Mr Karlsson said he had spotted the metallic glint while looking down at a map he was working on. At first he thought the ornaments were copies, as they were in such good condition. Then he emailed a local archaeologist while having a coffee in the forest, regional newspaper Goteborgs-Posten reported.

The forest is near the town of Alingsas, about 48km (30 miles) northeast of Gothenburg.

Archaeologists describe it as a “depot” find – that is, a hoard deliberately left as an offering to a god or gods, or to invest in life after death.

image copyrightJohanna Lega/vgregion

image captionThe forest site where an orienteering enthusiast found bronze treasure

The jewellery “is extremely well preserved”, said Prof Johan Ling, lecturer in archaeology at Gothenburg University.

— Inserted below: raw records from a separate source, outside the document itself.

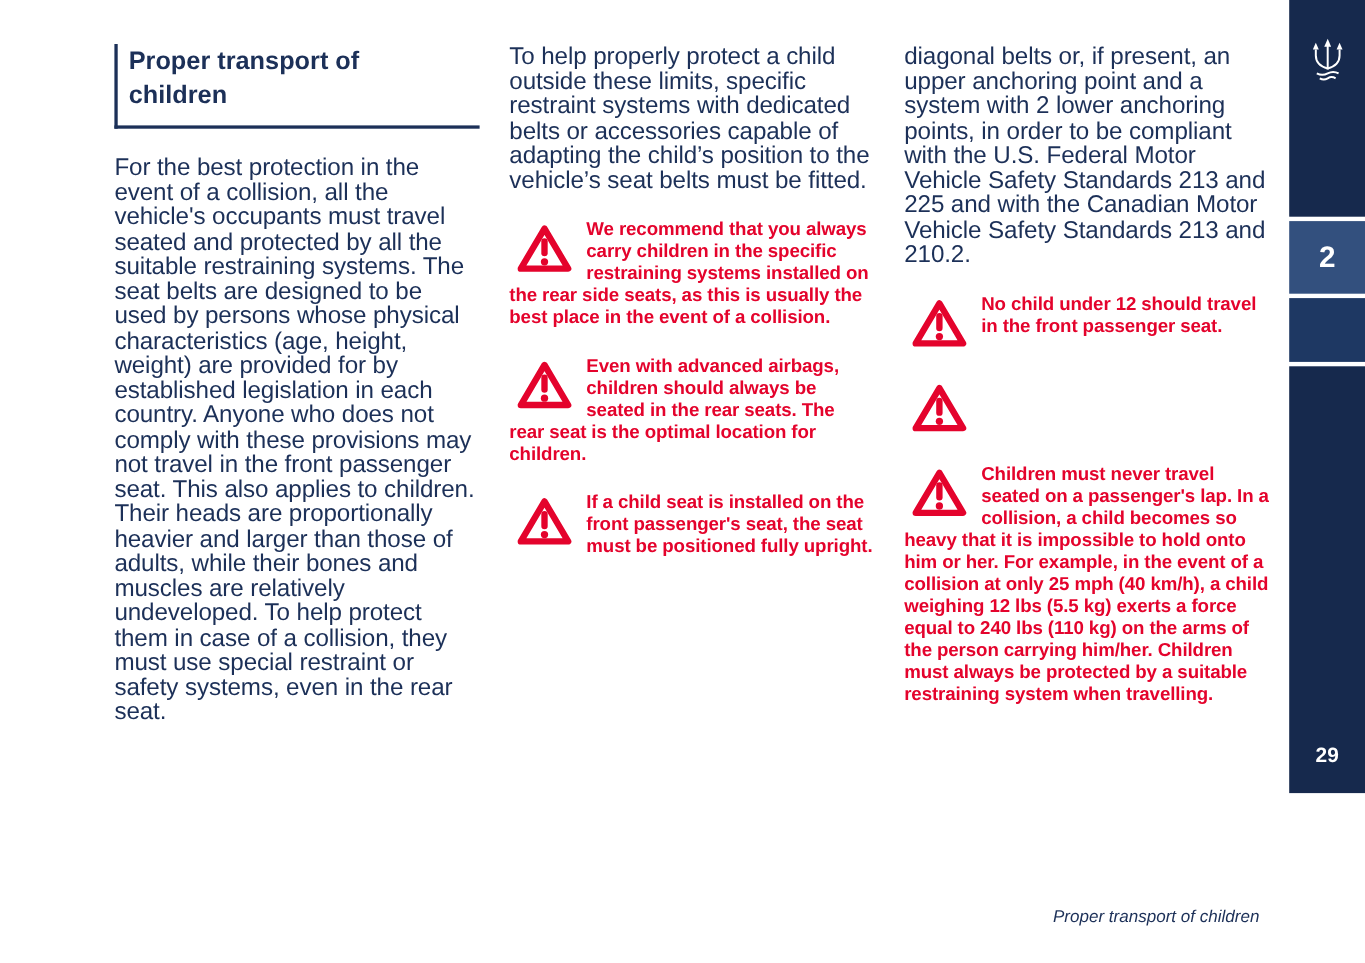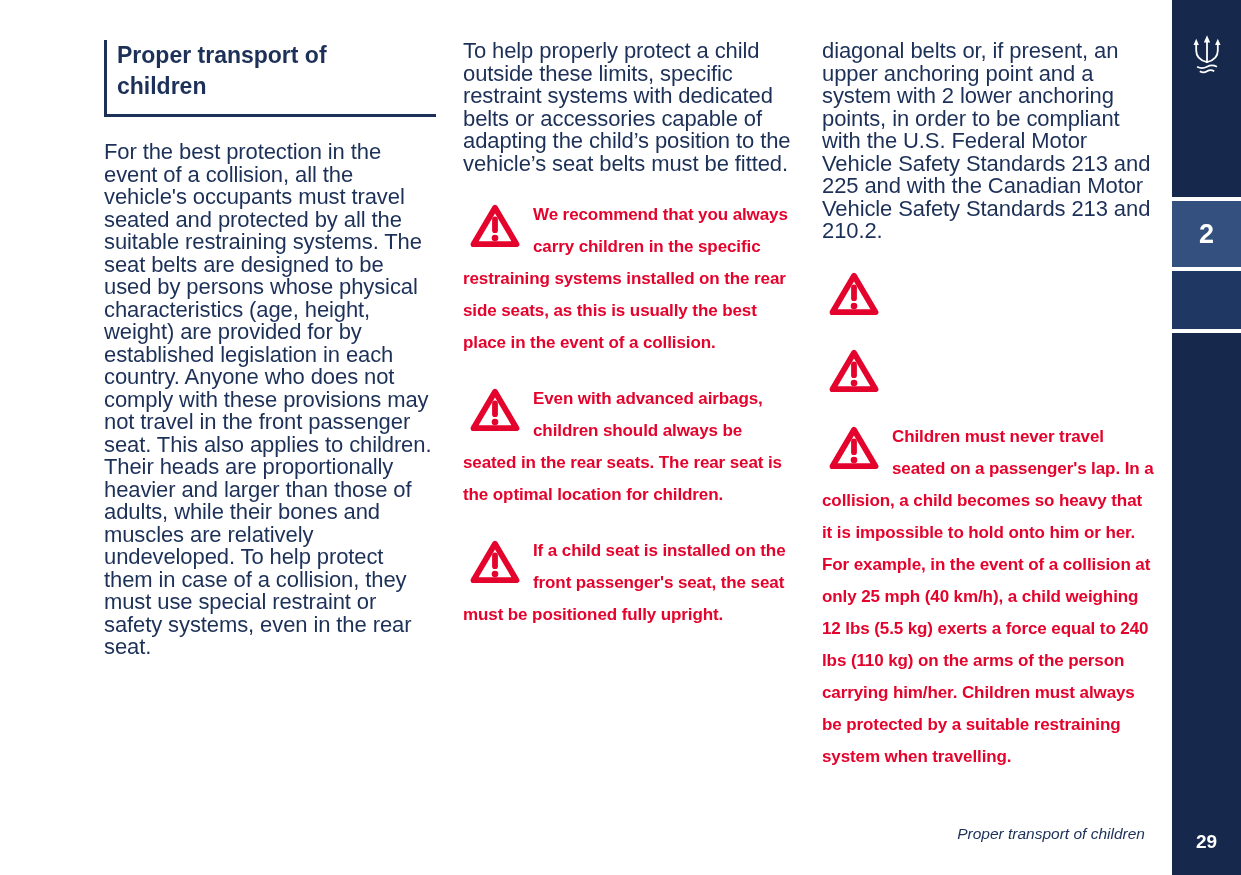--- a/index.html
+++ b/index.html
@@ -42,21 +42,21 @@
     letter-spacing: -0.1px;
     margin: 0 0 20px 0;
   }
   .para.flush { margin-bottom: 0; }
 
   .warning {
     margin: 24px 0;
     color: var(--red, #e4032c);
     font-weight: bold;
     font-size: 17px;
-    line-height: 32px;
+    line-height: 20px;
     letter-spacing: -0.1px;
   }
   .warning::after { content: ""; display: block; clear: both; }
   .warn-icon {
     float: left;
     width: 54px;
     height: 48px;
     margin: 3px 11px 2px 5px;
   }
   .warn-icon .stroke {
@@ -97,21 +97,21 @@
     font-weight: bold;
   }
   .sb-sub {
     height: 58px;
     margin-top: 4px;
     background: var(--sub_tab_blue, #1e3863);
   }
   .sb-rest {
     position: relative;
     margin-top: 4px;
-    height: 542px;
+    height: 388px;
     background: var(--sidebar_navy, #16294d);
   }
   .page-number {
     position: absolute;
     bottom: 22px;
     width: 100%;
     text-align: center;
     color: #ffffff;
     font-size: 19px;
     font-weight: bold;
@@ -169,20 +169,21 @@
     </div>
 
     <div class="col">
       <p class="para">diagonal belts or, if present, an upper anchoring point and a system with 2 lower anchoring points, in order to be compliant with the U.S. Federal Motor Vehicle Safety Standards 213 and 225 and with the Canadian Motor Vehicle Safety Standards 213 and 210.2.</p>
       <div class="warning">
         <svg class="warn-icon" viewBox="0 0 64 58" aria-hidden="true">
           <path class="stroke" d="M32 7 L58 51 H6 Z"></path>
           <path class="stroke" d="M32 21 v13"></path>
           <circle class="fill" cx="32" cy="43.5" r="4"></circle>
         </svg>
+        <span class="warn-text">No child under 12 should travel in the front passenger seat.</span>
       </div>
       <div class="warning">
         <svg class="warn-icon" viewBox="0 0 64 58" aria-hidden="true">
           <path class="stroke" d="M32 7 L58 51 H6 Z"></path>
           <path class="stroke" d="M32 21 v13"></path>
           <circle class="fill" cx="32" cy="43.5" r="4"></circle>
         </svg>
       </div>
       <div class="warning">
         <svg class="warn-icon" viewBox="0 0 64 58" aria-hidden="true">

“Most of the items can be linked to a woman, or women, of high status,” he said, quoted by Goteborgs-Posten.

The treasure includes a type of rod used to spur on horses, previously found in neighbouring Denmark, but not in Sweden.

image copyrightMats Hellgren/vgregion

image captionThis is believed to be an ankle ring, similar to Celtic torcs

image copyrightMats Hellgren/vgregion

image captionA bronze pin for a cloak or robe

Swedish law requires anyone finding such antiquities to notify the police or local authority, as they are regarded as state property. The Swedish National Heritage Board then decides what reward, if any, the finder should receive.

Mr Karlsson said a reward “would be a nice bonus, but it’s not very important to me.

“It’s fun to be a part of exploring history. We know so little about that era, because there are no written sources.”

In Scandinavia the Bronze Age ran from about 1700BC to 500BC, when it gave way to the Iron Age. The Iron Age continued until about AD800, when the Viking Age began.

image copyrightJohanna Lega/vgregion

image captionArchaeologist Mats Hellgren working at the site

Pernilla Morner, an antiquities expert for Vastra Gotaland region, said that “not since the bronze shields from Froslunda were excavated from a field in Skaraborg in the mid-1980s has such an exciting find from the Bronze Age been made in Sweden”.

VGRfokus, a news site for Vastra Gotaland, says a team of Gothenburg archaeologists is now investigating the site in detail.